Ленинградское шоссе | страница 17



— Брось, Алешка, вола крутить! — крикнула ему через стол Александра, разрумяненная вином и похорошевшая. — Давай лучше выпьем. Сто лет не видались.

Они чокнулись, выпили. Алексей зажевал, сильно двигая скулами.

— Значит, закопали старичка? — спросил он спустя несколько минут примирено. — Жалко все-таки, безобидный был старик. Пожил бы еще, постучал бы молоточком… Слышал я, будто его жилец наш терроризировал… Как его?.. Ну, обсосок этот… с гетрами?..

Ему никто не ответил. Алексей отвалился на спинку стула, шумно вздохнул:

— До чего же много развелось всякой дряни мелкой в последнее время!.. — И прибавил, рассмеявшись: — Да и крупной тоже… А этому самому Альфонсу, — вдруг крикнул он, — ему недолго брючками дрыгать, я ему вобью голову в плечи, — он резко стукнул кулаком по столу. — Пусть не воображает много… тля несчастная…

У извозчика от восторженного внимания даже пот проступил на побагровевшем лице и лоснился нос. Беспризорник, ухмыляясь во весь рот, ждал, не будет ли чего похлеще. Столяр, по-прежнему безмолвный, мрачно дочищал коробку с бычками. Остальные смотрели на Алексея с беспокойством.

Но он закончил неожиданно вяло, пропаще махнул рукой:

— А впрочем — выпьем… Если все начать в порядок приводить, кулаков не хватит… — И потянулся с бутылкой к Сережиной рюмке.

— Выпьем, профессор!

Сережа смущенно отказался, отговариваясь вечерними делами. Костя положил ладонь на свою стопку, сказал:

— Ни-ни-ни! Почки.

— Ка-кие нежности при нашей бедности! — покривился Алексей. — Костька Мухин тоже в интеллигенты приписался!

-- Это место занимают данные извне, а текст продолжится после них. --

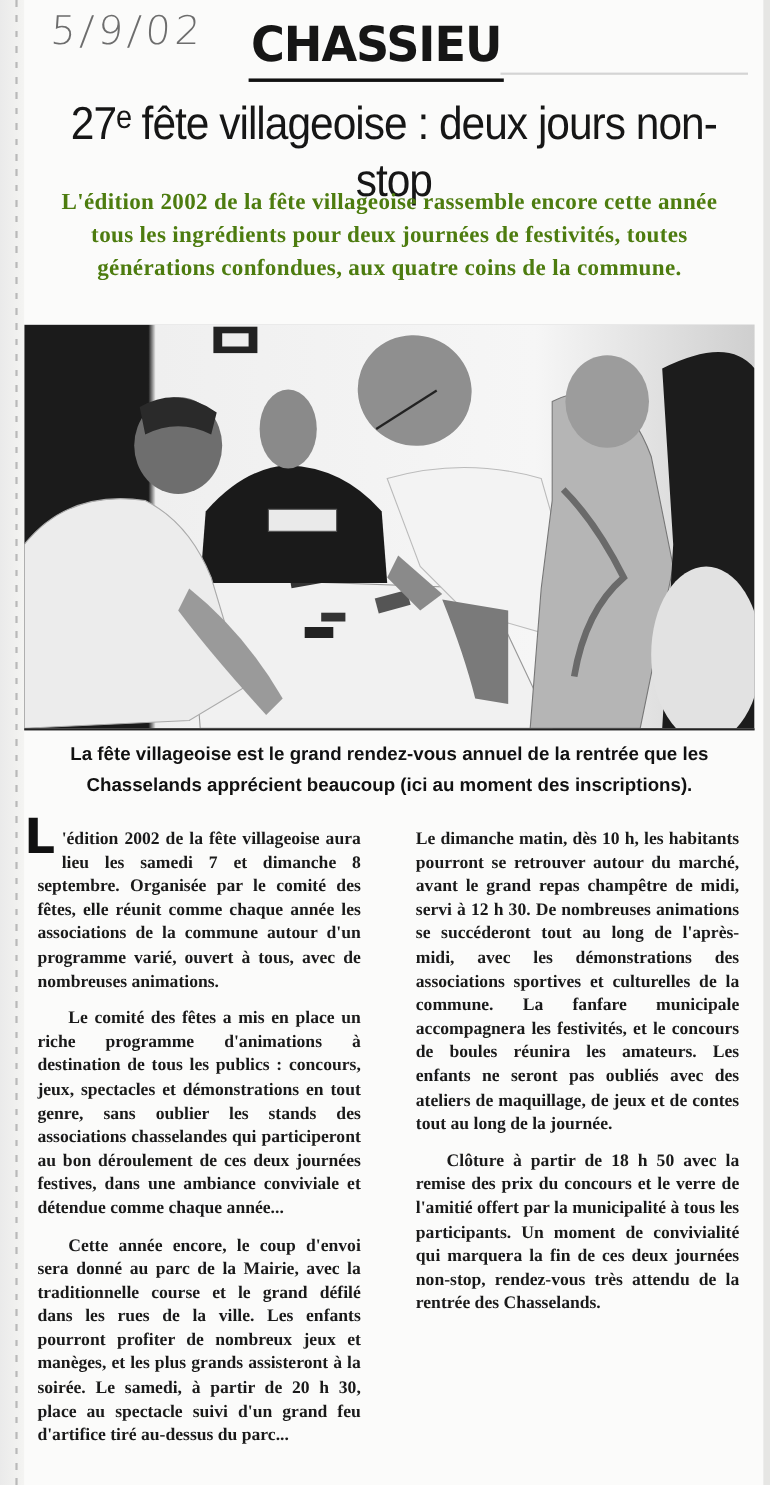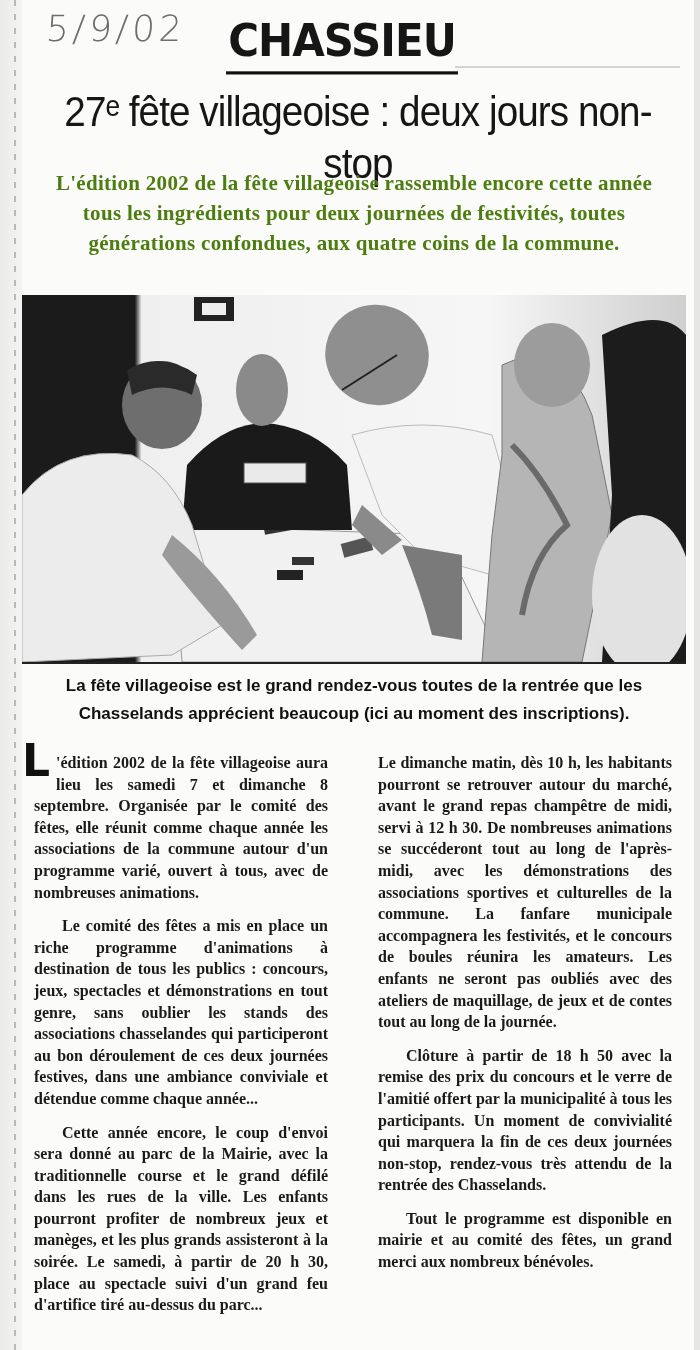--- a/index.html
+++ b/index.html
@@ -86,7 +86,7 @@
   </svg>
 </div>
 
-<div class="caption">La fête villageoise est le grand rendez-vous toutes de la rentrée que les Chasselands apprécient beaucoup (ici au moment des inscriptions).</div>
+<div class="caption">La fête villageoise est le grand rendez-vous annuel de la rentrée que les Chasselands apprécient beaucoup (ici au moment des inscriptions).</div>
 
 <div class="col col-left">
   <span class="dropcap">L</span>

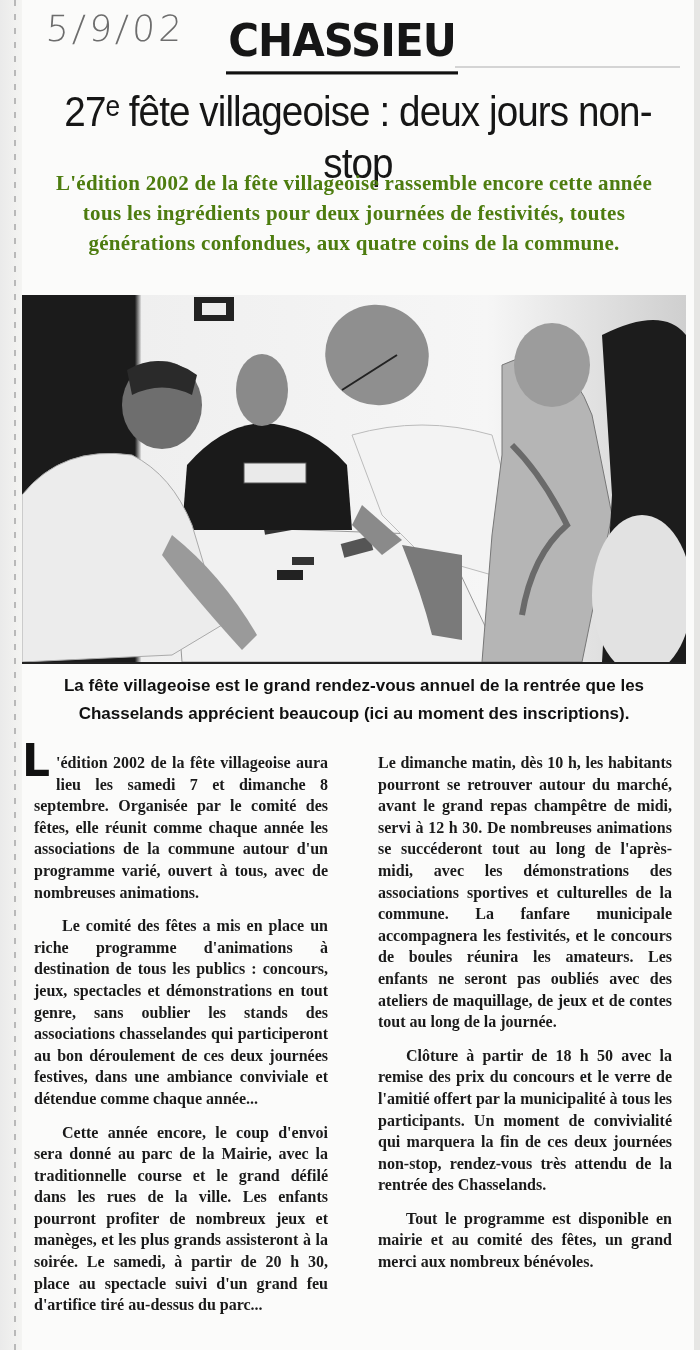--- a/index.html
+++ b/index.html
@@ -98,7 +98,6 @@
 <div class="col col-right">
   <p class="first">Le dimanche matin, dès 10 h, les habitants pourront se retrouver autour du marché, avant le grand repas champêtre de midi, servi à 12 h 30. De nombreuses animations se succéderont tout au long de l'après-midi, avec les démonstrations des associations sportives et culturelles de la commune. La fanfare municipale accompagnera les festivités, et le concours de boules réunira les amateurs. Les enfants ne seront pas oubliés avec des ateliers de maquillage, de jeux et de contes tout au long de la journée.</p>
   <p>Clôture à partir de 18 h 50 avec la remise des prix du concours et le verre de l'amitié offert par la municipalité à tous les participants. Un moment de convivialité qui marquera la fin de ces deux journées non-stop, rendez-vous très attendu de la rentrée des Chasselands.</p>
-  <p>Tout le programme est disponible en mairie et au comité des fêtes, un grand merci aux nombreux bénévoles.</p>
 </div>
 
 </body></html>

Эх, вы, мужья государственные… Ну, мы тогда вот с папашей объединимся… Папаша, видать, гражданин простой, безответственный, — бормотал он, разливая, — поддержит беспартийную инициативу…

Извозчик поддержал, столяр тоже, все трое усердно чокались, опрокидывали, бородач уже лез целоваться, вытирая губы кулаком. Дуняша, сидевшая рядом со свекровью, наклонилась к ней, показала глазами на Алексея:

— Перестать бы ему…

Старуха горестно покачала головой.

— Не остановится теперь, — шепнула она. — Я уж знаю. Что отец, что он, — одинаковые.

Говоря это, она думала только про вино, для которого и Савва и первенец его, начав, равно не знали меры. Но памятью долгих семейных лет отец сливался со старшим сыном и в общем, не очень явственном, но мощном единстве, намного превышавшем сходство его с другими детьми. Что тут было? Та же ли неудобная угловатость всего существа, тяжесть в кости, насупленный взгляд или еще что-то необозначимое, скрытое во всей жизненной повадке, судьбе?.. Бывали полосы, — будто и слабело сродство, сходило на нет: в годы фронтовые и потом, когда Алексей работал в профсоюзе, туговато, но все же продвигался на посты; тогда светлел немного, мягчал, накупал книжек, не пил, чуть-чуть было не женился однажды. Зато уж, как заявился прошлую весну домой, — тут оказалось: прямо-таки хлынула в него сплошная темнота отрешенности, незадачливости, одиночества, — то, что было и у Саввы, особенно с беженских времен, только, конечно, у того попроще, поглупей. Он, Алексей, забрел в этот окраинный, насквозь промерзавший за зиму, пахнущий уборной домишко, забрел с дороги, как дезертир, соскочивший с эшелона, без литера и аттестата, и здесь-то, в родительской тишине и скудости, вполне завладела им темная пантелеевская первобытность. Вот и сейчас, тяжеля промеж сестер крупной, коротко стриженной головой, с плохо отмытой сажей на лице, в черной сатиновой рубахе, костистый, небритый, он темнел, темнел, наливался сумрачностью и, хоть примолк, но видно было, что заходит, как туча, и — чуть что — может прорваться всей своей нависшей бедой.